Created attachment 27776 [details] Patch of files to get AIOOB stack trace out I have a collection of files that when being processed via Tika will encounter a RuntimeException stemming from a ArrayIndexOutofBoundsException with no stack trace or Cause information. The root AIOOB issue was fixed for many of these files in the daily build after the 3.8-b4 release, but was re-introduced by the HWPF rework done in revision 1178083. (The files are successful with revision 1178063) The files that produce this error are confirmed as valid with the MS's bffvalidator utility. Due to the sensitive nature of their contents, I'm not able to include them as examples.

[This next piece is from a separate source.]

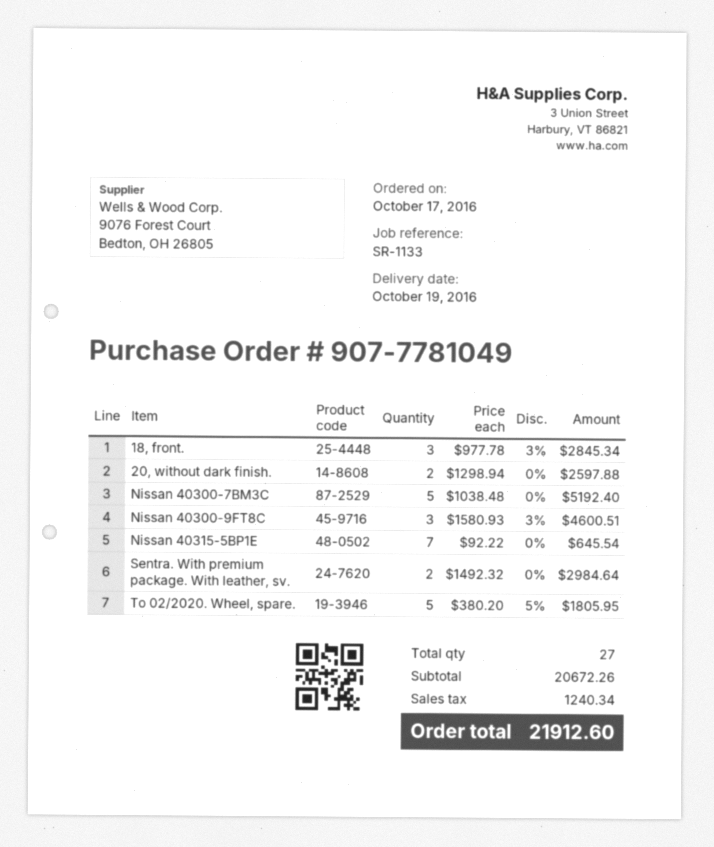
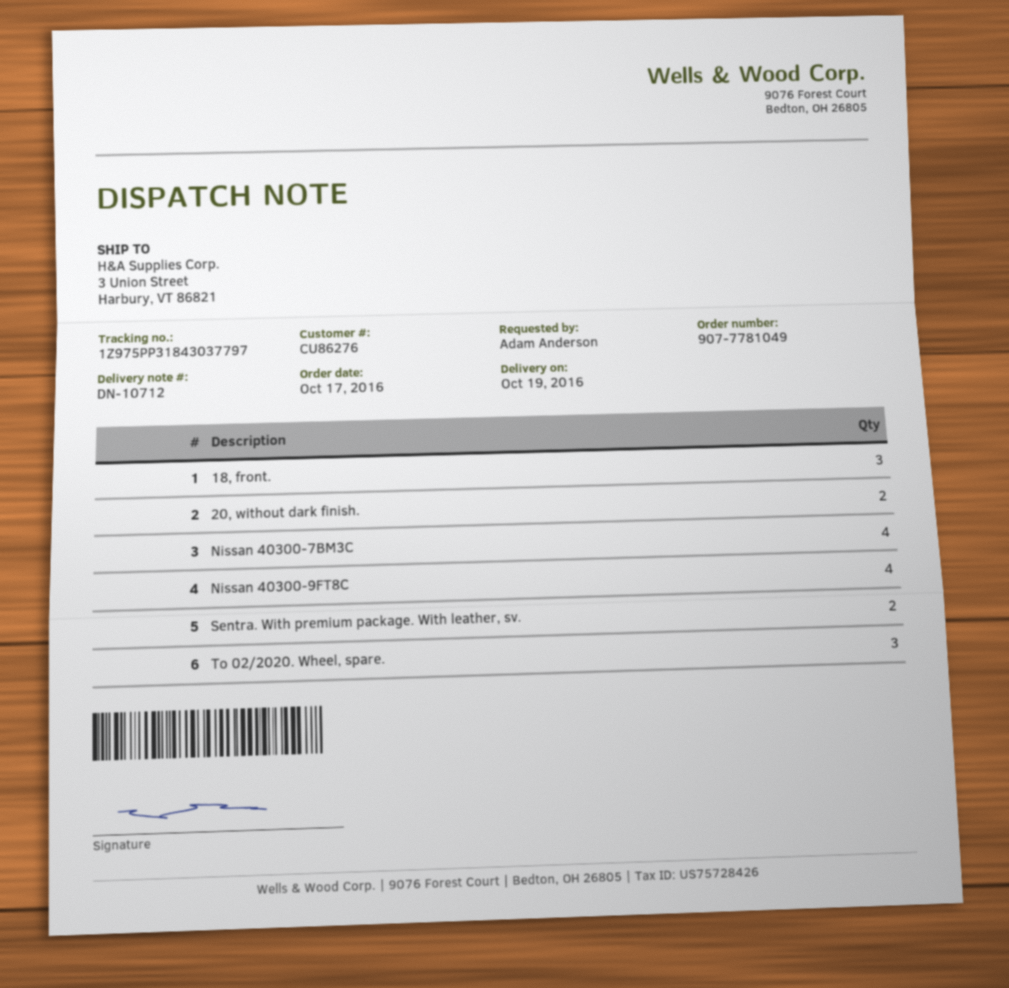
Nissan 40300-7BM3C: 5 -> 4
Nissan 40300-9FT8C: 3 -> 4
Nissan 40315-5BP1E: 7 -> none
To 02/2020. Wheel, spare.: 5 -> 3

I may be able to get a coworker to help me hex-edit out the sensitive info so that I can include them at a later point to help fix the root issue causing the AIOOB. In the meantime , I was able to pinpoint the location where the mysterious AIOOB exception was spawning from. It is originating out of ListLevel() when performing a LittleEndian.getShort(). The patch I've included does two things: * Logs a warning message when the buffers bounds are about to be over blown. * Catches and rethrows the AIOOB exception from the getShort() call as a RuntimeException, so that additional stack trace information is available. (At least it is now visible in Tika) The patch should help highlight future documents that encounter this problem and at least make it easier with tracking down and making the fix to get them to work in the future.
Created attachment 27806 [details] Hex-edited Sample test file to blow AIOOB #1 Test case file 1... Hexedited original to remove sensitive information. Post hex-editing first attempt produced stack trace, subsequent runs did not. This file worked with revision 1178063
Created attachment 27807 [details] Hex-edited Sample test file to blow AIOOB #2 Test case file 2... Hexedited original to remove sensitive information. This file worked with revision 1178063
Created attachment 27808 [details] Hex-edited Sample test file to blow AIOOB #3 Test case file 3... Hexedited original to remove sensitive information. Post hex-editing first attempt produced stack trace, subsequent runs did not. This file worked with revision 1178063
shall be fixed in revision 1195077 Please, check.
Fix appears to have resolved issue for 90% of files. Will try to get examples of the remaining cases and open a new bug if those files are valid and still failing. Thanks for the fix!!